For the past fifteen years, I wanted to capture as many diverse staircases as possible, but it quickly became more difficult to find staircases with unusual structure, which led me to travel to far away places, where unique styles and structures were found. What fascinates me is how I enter into a dialogue with a space. It takes time to truly understand its feeling. Some staircases, like triple staircases where one flows into another, are mesmerizing and labyrinthine. The unexpected perspectives they offer keep surprising me and with these radical spaces, new visual possibilities emerge. Every observation point I choose results in one singular spherical image which is a composition of up to 100 individual shots, allowing me to reconstruct the space in a way that goes beyond what the eye alone perceives. Moving the camera by just a centimeter can completely alter the outcome. These nuances, the smallest shifts, are what keep the work alive for me.

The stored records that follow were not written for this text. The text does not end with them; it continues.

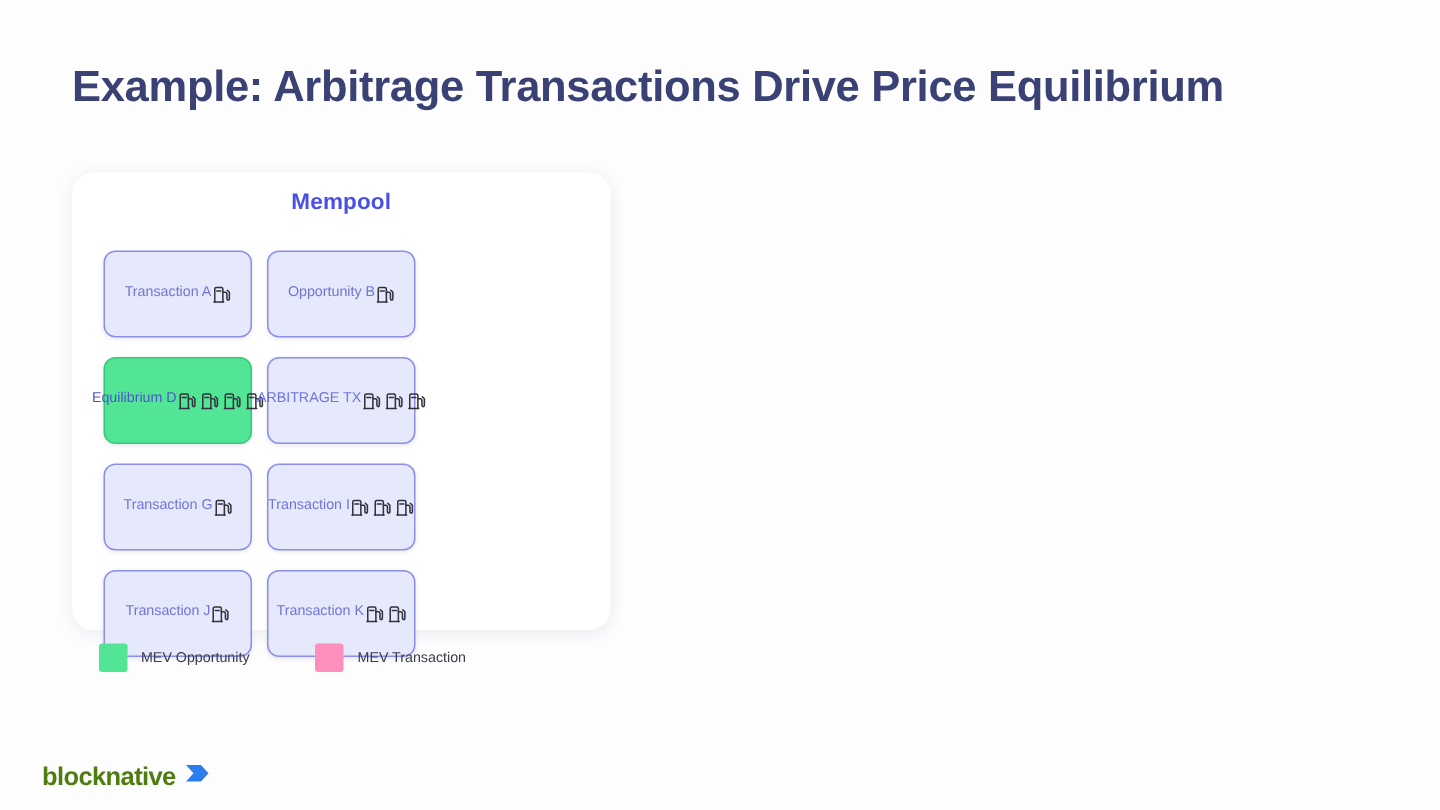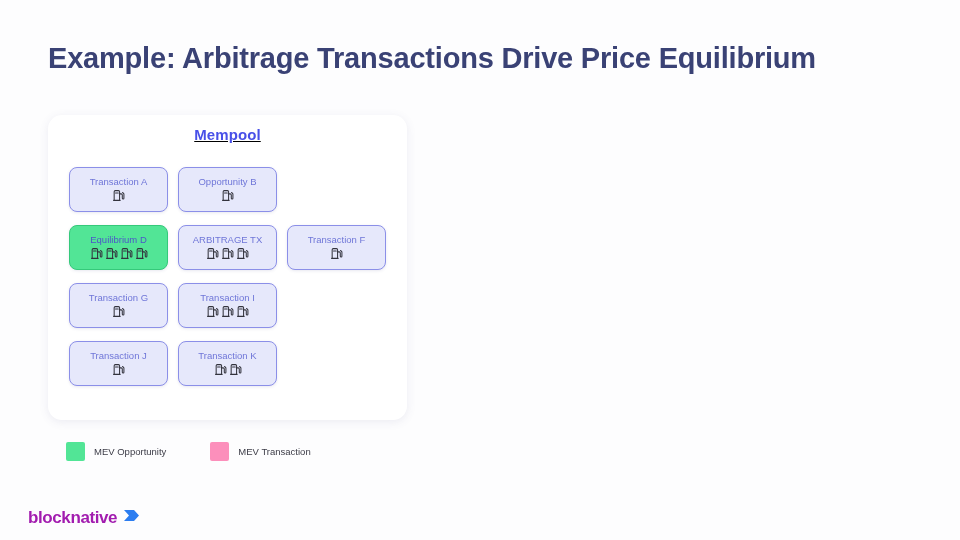--- a/index.html
+++ b/index.html
@@ -37,7 +37,6 @@
     background: #ffffff;
     border-radius: 14px;
     box-shadow: 0 2px 10px rgba(80, 80, 140, 0.10);
-    text-decoration: underline;
   }
   #mempool-heading {
     text-align: center;

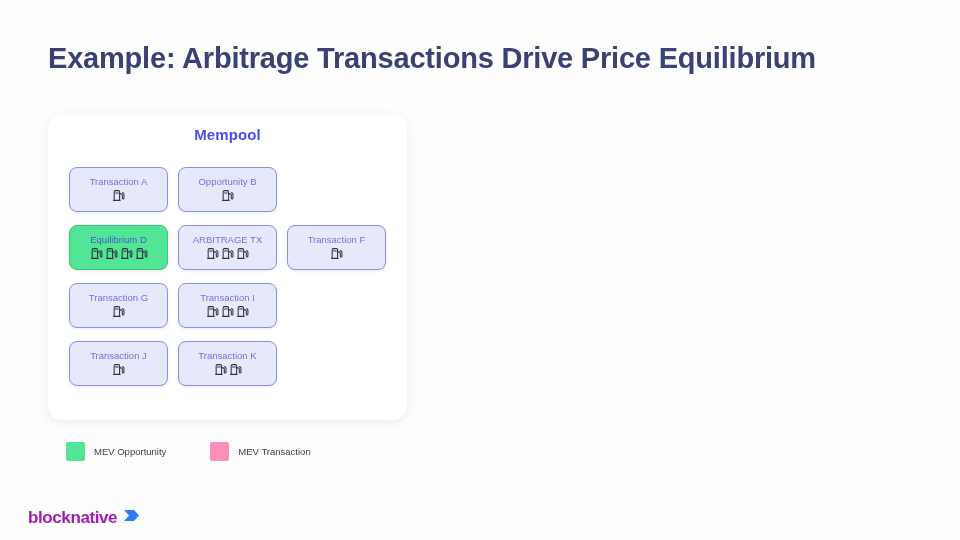--- a/index.html
+++ b/index.html
@@ -60,13 +60,12 @@
   }
   .tx-card {
     width: 99px;
-    height: 45px;
+    height: 58px;
     box-sizing: border-box;
     background: #e6e8fb;
     border: 1.3px solid #8b8fe8;
     border-radius: 8px;
     display: flex;
-    flex-direction: column;
     align-items: center;
     justify-content: center;
     box-shadow: 0 1px 3px rgba(90, 90, 150, 0.14);

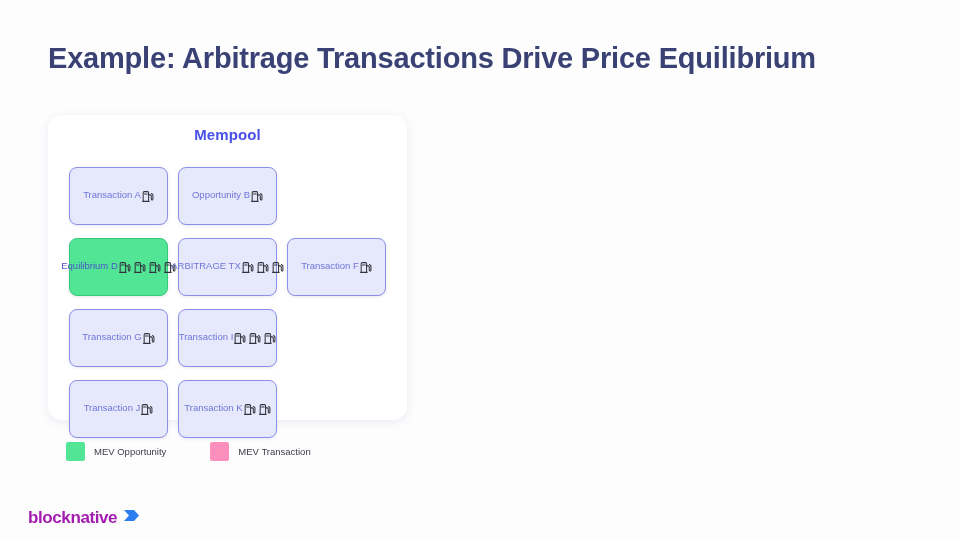--- a/index.html
+++ b/index.html
@@ -240,19 +240,6 @@
                 <path d="M14 9h3a2 2 0 0 1 2 2v6a1.6 1.6 0 0 0 1.6 1.6A1.6 1.6 0 0 0 22 17V9l-2.5-2.6"></path>
               </g>
             </svg>
-            <svg width="13" height="13" viewBox="0 0 24 24" class="gas-icon">
-              <g fill="none" stroke="#33333d" stroke-width="1.9" stroke-linecap="round" stroke-linejoin="round">
-                <path d="M4 21V5a2 2 0 0 1 2-2h6a2 2 0 0 1 2 2v16"></path>
-                <path d="M3 21h12"></path>
-                <path d="M6.5 7.5h5"></path>
-                <path d="M14 9h3a2 2 0 0 1 2 2v6a1.6 1.6 0 0 0 1.6 1.6A1.6 1.6 0 0 0 22 17V9l-2.5-2.6"></path>
-              </g>
-            </svg>
-          </div>
-        </div>
-        <div class="tx-card">
-          <div class="tx-label">Transaction F</div>
-          <div class="tx-icons">
             <svg width="13" height="13" viewBox="0 0 24 24" class="gas-icon">
               <g fill="none" stroke="#33333d" stroke-width="1.9" stroke-linecap="round" stroke-linejoin="round">
                 <path d="M4 21V5a2 2 0 0 1 2-2h6a2 2 0 0 1 2 2v16"></path>

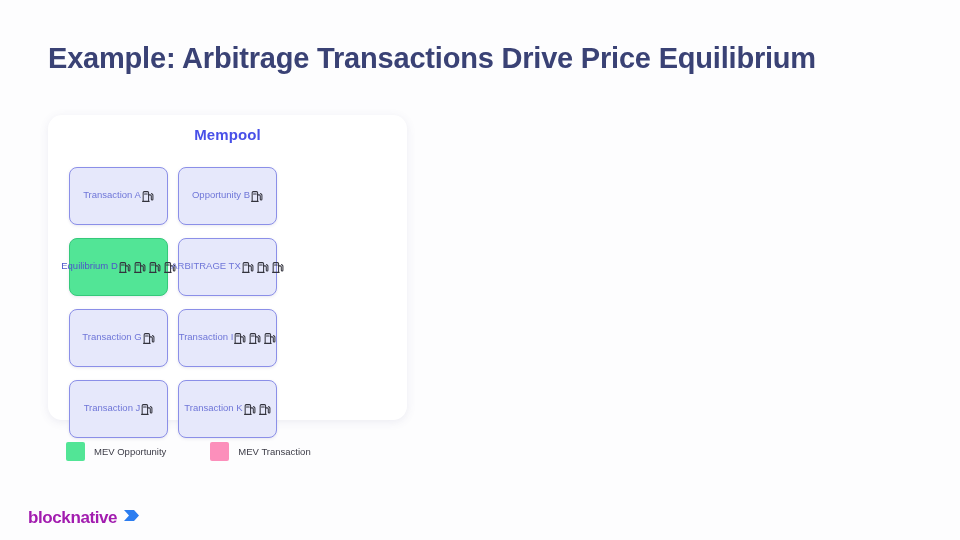--- a/index.html
+++ b/index.html
@@ -99,7 +99,7 @@
   #legend {
     position: absolute;
     left: 66px;
-    top: 442px;
+    top: 429px;
     display: flex;
     align-items: center;
     gap: 44px;

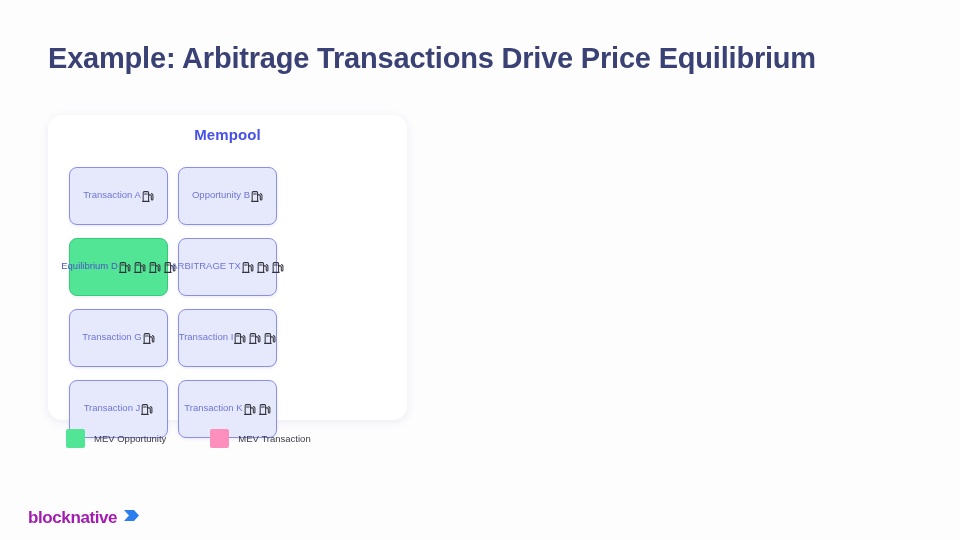--- a/index.html
+++ b/index.html
@@ -132,7 +132,7 @@
   #logo-wordmark {
     font-size: 17px;
     font-weight: bold;
-    color: #a21caf;
+    color: #4d7c0f;
     letter-spacing: -0.4px;
     text-align: right;
   }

I used to go to great lengths to find staircases, searching through books, libraries, and architectural archives, and reaching out to heritage offices and experts. It was an extremely slow process but rewarding in its own way. Now, I use online archives and databases, scanning for structures that intrigue me before making direct contact. I am intrigued by places that have been photographed often, because the way we imagine those places, seen so many times in the photos, offer a specific very solid image that we think we know very well. Instead, they are still very unknown, and hide so much mystery. With my work, I try to unravel that mystery, to disclose the unseen, to show a different way to look at a place we think we know. The transfiguration operated by my process allow us to see what is hidden. Everyone actually has a different perception of the same reality, which builds a different mental image of it. My work is about acknowledging this diversity and allowing people to see the multiplicity that inhabits our world.
My new project stems from the same interest in the multiplicity of reality but it extends the concept from space to people; The project is divided into two parts; Eutopia portraits and Eutopia Cityscapes. I am now working with portraits to introduce a more interactive element. Unlike my staircase images, which are static, these portraits can be seen in multiple ways. Interpretation is never fixed; it constantly changes. My work functions more like a device than a traditional artwork—something that is activated by the viewer. Instead of transmitting a singular meaning, I create mechanisms that allow for new meanings to emerge. The viewer is as much a part of the process as the artist. We bring ourselves into our reality, shaping what we see, meaning that no two people experience the same space in the same way.
I am currently working on a book featuring my staircase project, which is titled Staircases to Elsewhere. It will be published by Hartmann Books, and there will be a crowdfunding campaign along with it. The book is designed to take the project a step further. I collaborated with designer Sybren Kuiper, whose unconventional approach to books allows for more complexity. The book unfolds in a labyrinthine manner, mirroring the dizziness present in my work. It is not merely a summary of my past fifteen years; it is something independent, a device in itself. The structure forces the reader into an active role, engaging with the pages in a way that echoes the experience of navigating a staircase. Rather than documenting my work, it continues the process, offering new ways to navigate space and perception. The book is a space in itself, one that asks to be explored.”